Question de M. HAYE Ludovic (Haut-Rhin - RDPI) publiée le 19/11/2020

Question posée en séance publique le 18/11/2020

M. Ludovic Haye. Madame la ministre du travail, le télétravail s'est invité dans nos vies, notamment en raison de la crise sanitaire. Il est, actuellement, la solution la plus efficace pour résoudre la difficile équation de maintenir une activité économique et professionnelle tout en limitant les contacts entre citoyens.

Ce passage contraint et massif au télétravail ne doit toutefois pas servir de référence à une diffusion plus large de ce mode de travail. Le télétravail en situation de crise n'est pas représentatif d'un télétravail efficace et équilibré. Comme tous les modes d'organisation, il doit être pensé et structuré, requérant en outre une formation préalable, des outils adaptés, un partage de l'information à l'abri des menaces cyber, une réduction de la fracture numérique entre les territoires et de nouveaux processus dématérialisés.

Le télétravail présente, à première vue, de nombreux avantages : sur le plan environnemental, en limitant les transports ; sur le plan territorial, en désengorgeant les métropoles et en libérant des surfaces ; sur le plan personnel, en apportant flexibilité dans la vie de nos concitoyens.
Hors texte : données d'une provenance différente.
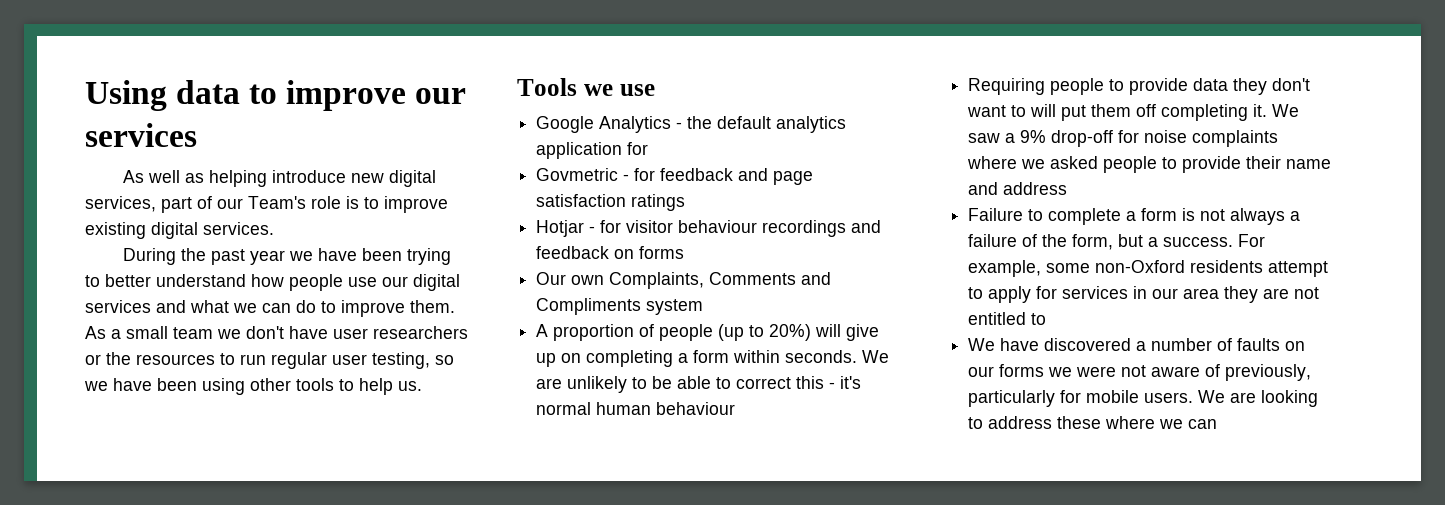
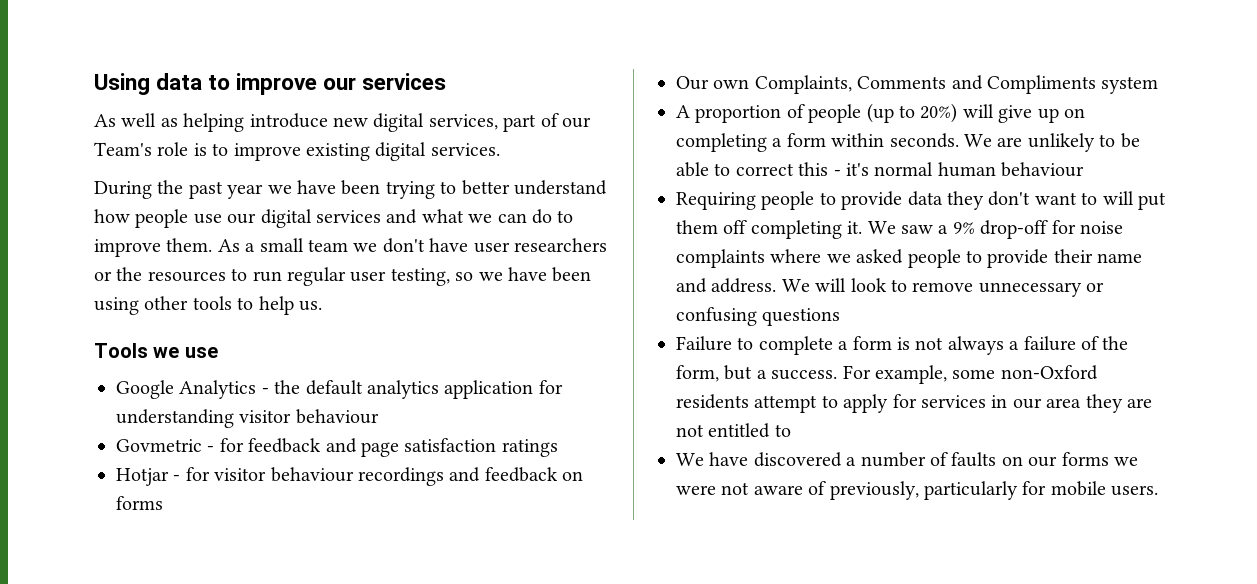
(649, 148) none -> [116,409,379,428] understanding visitor behaviour
[1003,182,1068,195] address -> [711,278,1105,297] [676,307,841,326] address. We will look to remove unnecessary or confusing questions
[1198,390,1319,407] [968,416,1218,429] We are looking to address these where we can -> (1159, 490) none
Apparaissant, de prime abord, comme une petite révolution, il est avant tout une adaptation à une société qui évolue sans pour autant annihiler les bénéfices indiscutables d'un lien social, qui reste plus que jamais essentiel.

Pour cela, il faudra veiller à une forme de justice dans son application, tous les métiers n'y étant pas éligibles et tous nos concitoyens n'étant pas égaux devant les compétences spécifiques qu'il requiert. Nous devons travailler, dès aujourd'hui, à l'articulation optimale entre télétravail et présentiel, en considérant le premier de manière qualitative plutôt que quantitative.

En outre, il nous faut dès à présent travailler sur les effets collatéraux du télétravail : droit à la déconnexion, à la prévention des conduites addictives et des traumatismes psychologiques.

Au vu des nombreux enjeux de cette nouvelle pratique, n'est-il pas opportun, madame la ministre, de prévoir une grande réflexion autour de ce sujet majeur ? Quelle stratégie le Gouvernement souhaite-t-il mettre en œuvre concrètement, afin de permettre à nos dirigeants comme à nos salariés d'appréhender ce virage sociétal avec succès ? (Applaudissements sur les travées du groupe RDPI.)


Réponse du Ministère du travail, de l'emploi et de l'insertion publiée le 19/11/2020

Réponse apportée en séance publique le 18/11/2020

M. le président. La parole est à Mme la ministre du travail, de l'emploi et de l'insertion.

Mme Élisabeth Borne, ministre du travail, de l'emploi et de l'insertion. Monsieur le sénateur Ludovic Haye, comme vous l'avez rappelé, la situation n'est pas la même qu'au printemps. En mars, nous avions demandé aux Français de rester chez eux et de faire ce qu'ils pouvaient en télétravail. De fait, une partie importante de notre activité économique s'était arrêtée.

Cette fois, nous avons voulu maintenir l'activité économique tout en posant des règles exigeantes en matière de télétravail. Cela fait maintenant deux semaines que ces règles s'appliquent. L'enquête que nous avons menée début novembre nous montre que, dans leur très grande majorité, les employeurs et les salariés jouent le jeu ; je les en remercie.

Premier enseignement : cette enquête confirme que tous les salariés ne peuvent pas télétravailler ; un tiers d'entre eux peut le faire facilement, mais plus d'un tiers est sur un poste qui n'est pas du tout télétravaillable.

Deuxième enseignement : l'enquête nous montre en outre que la très grande majorité de ceux qui peuvent télétravailler l'ont fait, et ils l'ont fait davantage que la semaine précédente.

Troisième enseignement : le télétravail cinq jours sur cinq représente un véritable effort pour les salariés, qui peuvent parfois souffrir d'isolement. C'est le cas pour quatre salariés sur dix. Dans les grandes entreprises, il existe des cellules d'accompagnement psychologique. Nous avons donc mis en place, pour les petites, un service d'assistance et de conseil, accessible par le numéro vert covid.

Au-delà, nous devons tirer tous les enseignements de cette expérience, pour que le télétravail joue pleinement son rôle, au cours des prochaines semaines et des prochains mois, dans la lutte contre le virus.

Enfin, il s'agit d'inscrire le télétravail comme une pratique durable, dans de bonnes conditions, pour les employeurs et pour les salariés.

C'est précisément le sens de la concertation engagée entre les partenaires sociaux en vue d'un accord national interprofessionnel. Nous souhaitons tous, me semble-t-il, que cette concertation puisse aboutir rapidement. (Applaudissements sur les travées du groupe RDPI.)